For over 30 years I’ve been drum-beating for modifying the system – and I don’t mean just the playoffs. I’m no Rhodes Scholar, but even I figured this out a long time ago. As we were reminded by Michael Jordan’s "The Last Dance" series, TV is King Kong; college football is an extraordinarily valuable television product and must be marketed as such, now more than ever before.

The Solution


This needs an emergency makeover, not in 3-5 years, but NOW! Here’s an idea: The Power Five Conferences can ditch the FBS in favor of forming a National College Football Super Conference.

Sorry, not everyone can be invited. This is not NCAA football welfare. Only about 50 of those 130 FBS schools can make the cut. (And if you were ever wondering, “FBS” stands for College Football Subdivision. Subdivision?)

How?

We need better games on TV. Essentially, we need a Cupcake-Free Zone, and we should severely penalize teams that play directional schools or other sacrificial/cannon fodder lambs. Power Five on Power 5. Only a 10-game schedule plus conference championships, followed by the playoffs.

Conferences could be restructured with regard to geographical proximity. A few radical thoughts: How about Missouri and Texas A&M going to the Big 12? The SEC can pick up Georgia Tech again and maybe Clemson. Perhaps even Florida State. You get the idea. Other conferences can follow suit.

The FBC needs to become the new Division II, with its own playoffs and bowl lineup, with more weeknight games on TV. There’s money to be made there and the FBC could own a huge chunk of the early bowl games – and maybe even in the spring.
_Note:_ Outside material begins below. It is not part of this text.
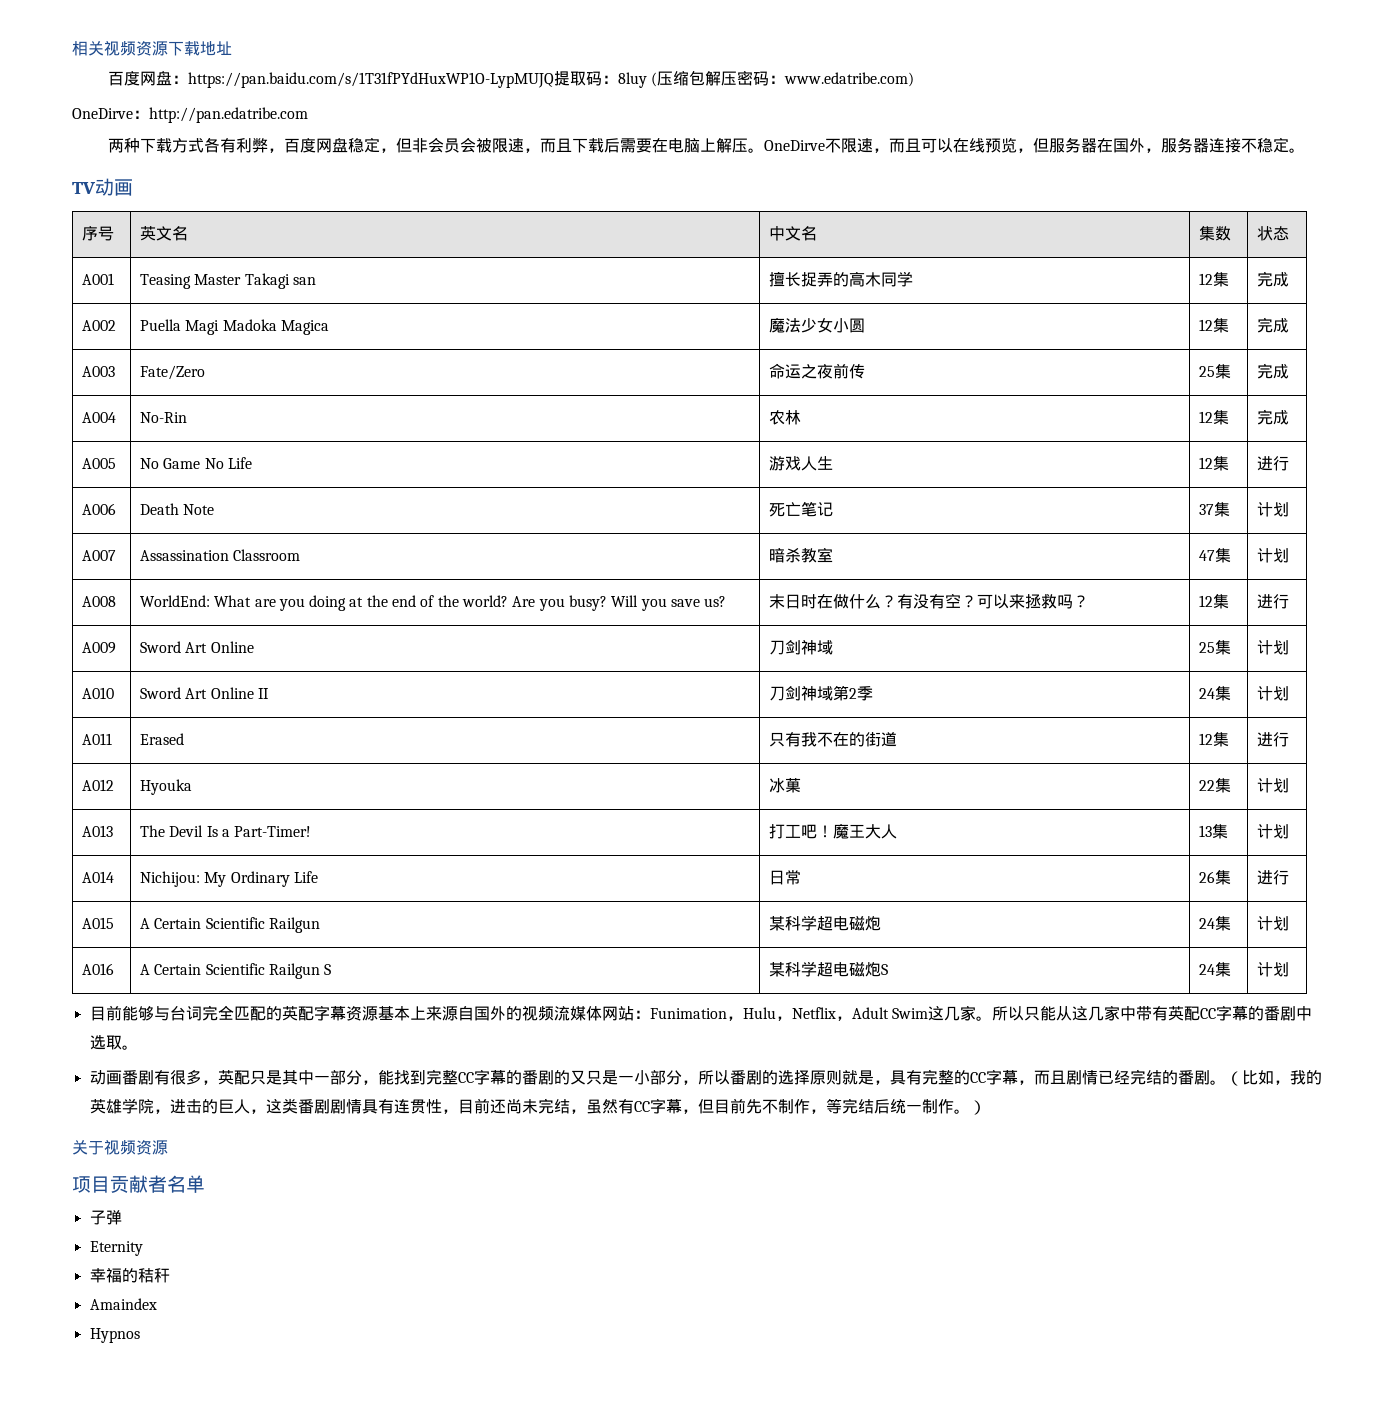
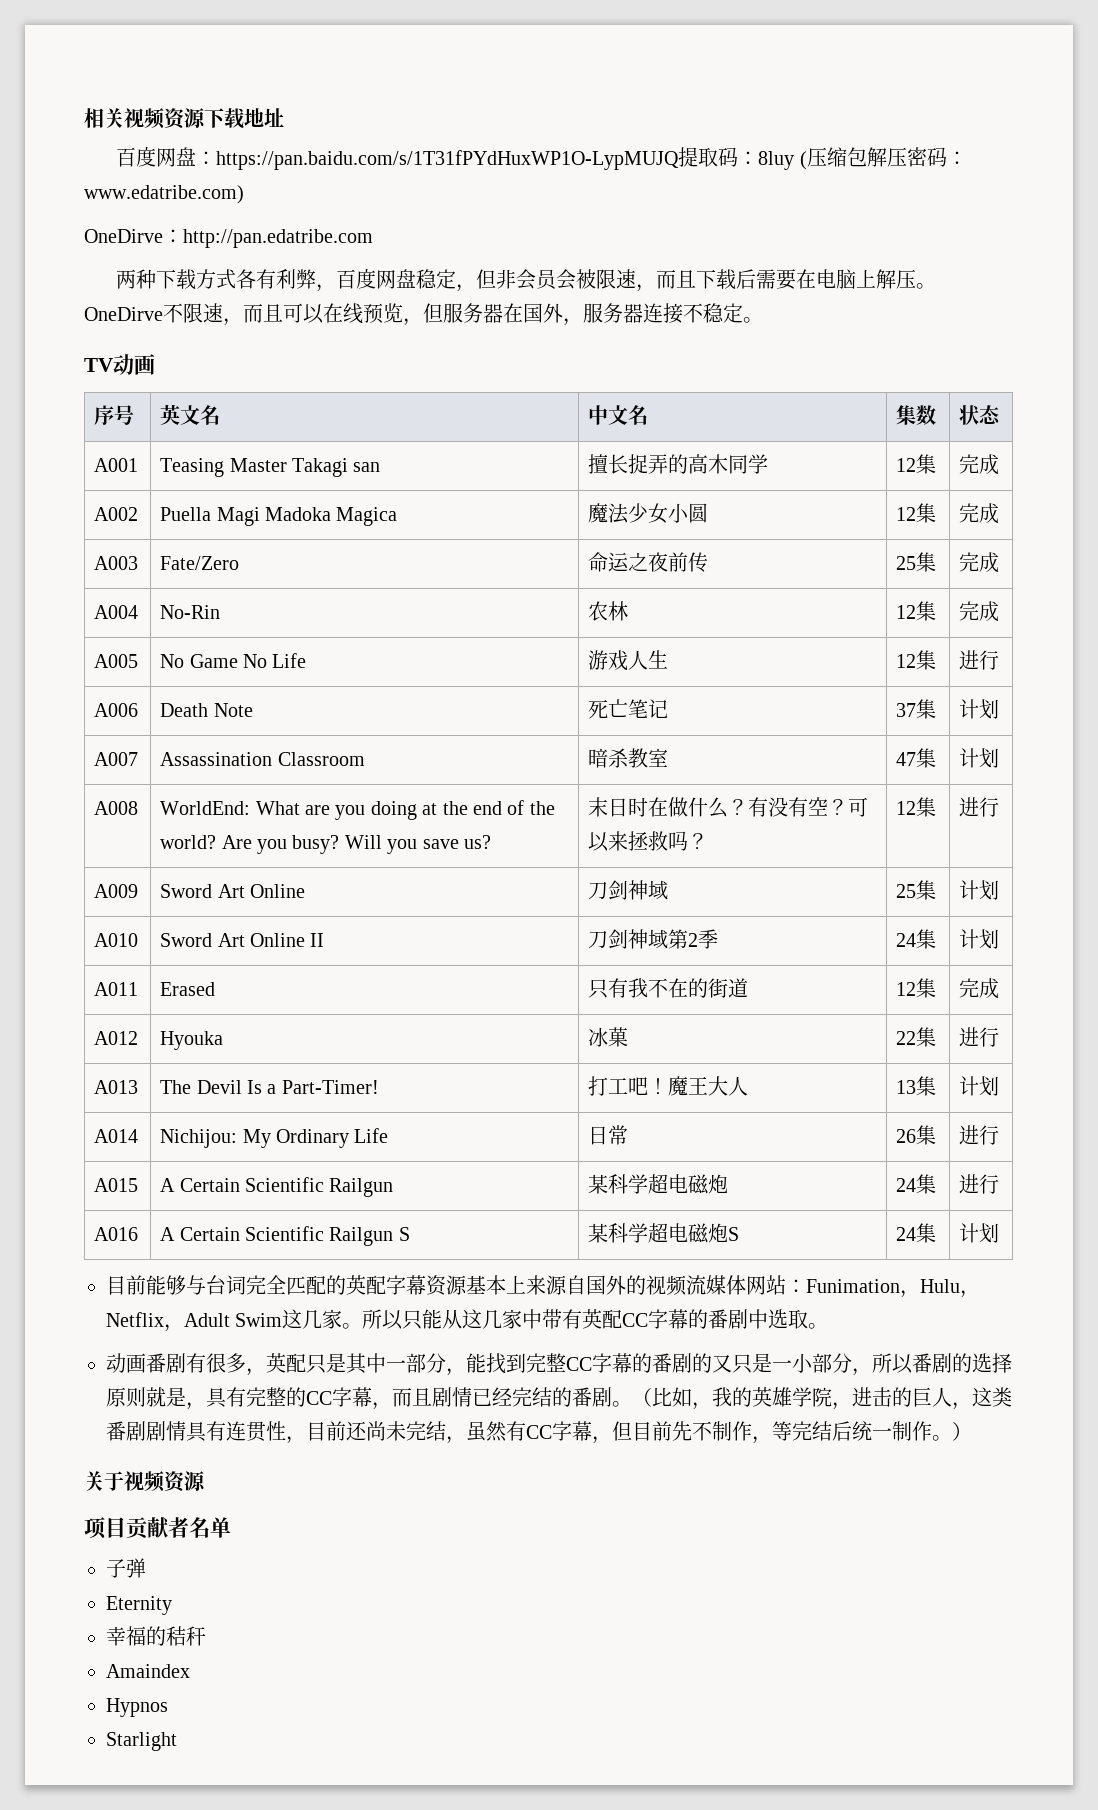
[1256,732,1289,747] 进行 -> [959,978,1000,999] 完成
[1256,778,1289,793] 计划 -> [959,1027,1000,1047] 进行
[1256,916,1289,931] 计划 -> [959,1174,1000,1194] 进行
(140, 1335) none -> [106,1732,177,1751] // Starlight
I hear you critics saying: Those smaller schools need that money from playing against Power Five schools to support their whole athletic program. Fine. Throw in the added incentive of monetizing spring games. This is not football welfare. You want an idea on how to make them some money? Schedule an FBS-FBC spring game and charge $10 more a ticket. It’ll even get on ESPN or Fox if you make it more like a real game.

And now for the playoffs: Let me dust off my old hymnal book and sing a song I wrote more than 30 years ago when I first proposed Buddy’s Plan: 80 teams, eight finalists. (Or pick your own set of numbers). Which more than doubles the number of post-game payoffs and offsets some of the deficits.

There’s not time or room here to break down the entire playoff system, but eight teams means four more games with premium TV packages and under the new TV contracts that could mean huge dollars. The simple math should be sobering enough to the College Football Playoff Committee and ADs looking for cash in these trying times. How about another $15-20M for each of the conferences?

People are waking up to the fact that the new normal is going to be football games played in empty stadiums – at least for a while. However, as Kansas State AD Gene Taylor said this week, most programs have enough money to stay afloat until 2021, at which time we’ll all be on the same team rooting for an effective vaccine.

The time is now. Please college football, start setting the agenda.

Meanwhile, keep this in mind (as I’ve written here before): During a deadly bubonic plague that killed 100,000 in 1666, Isaac Newton dropped out of school in Cambridge and moved to a farm just north of London to begin his work that led him to becoming the co-founder of Calculus. Surely during these trying times college football leaders can begin developing a new path to a better way.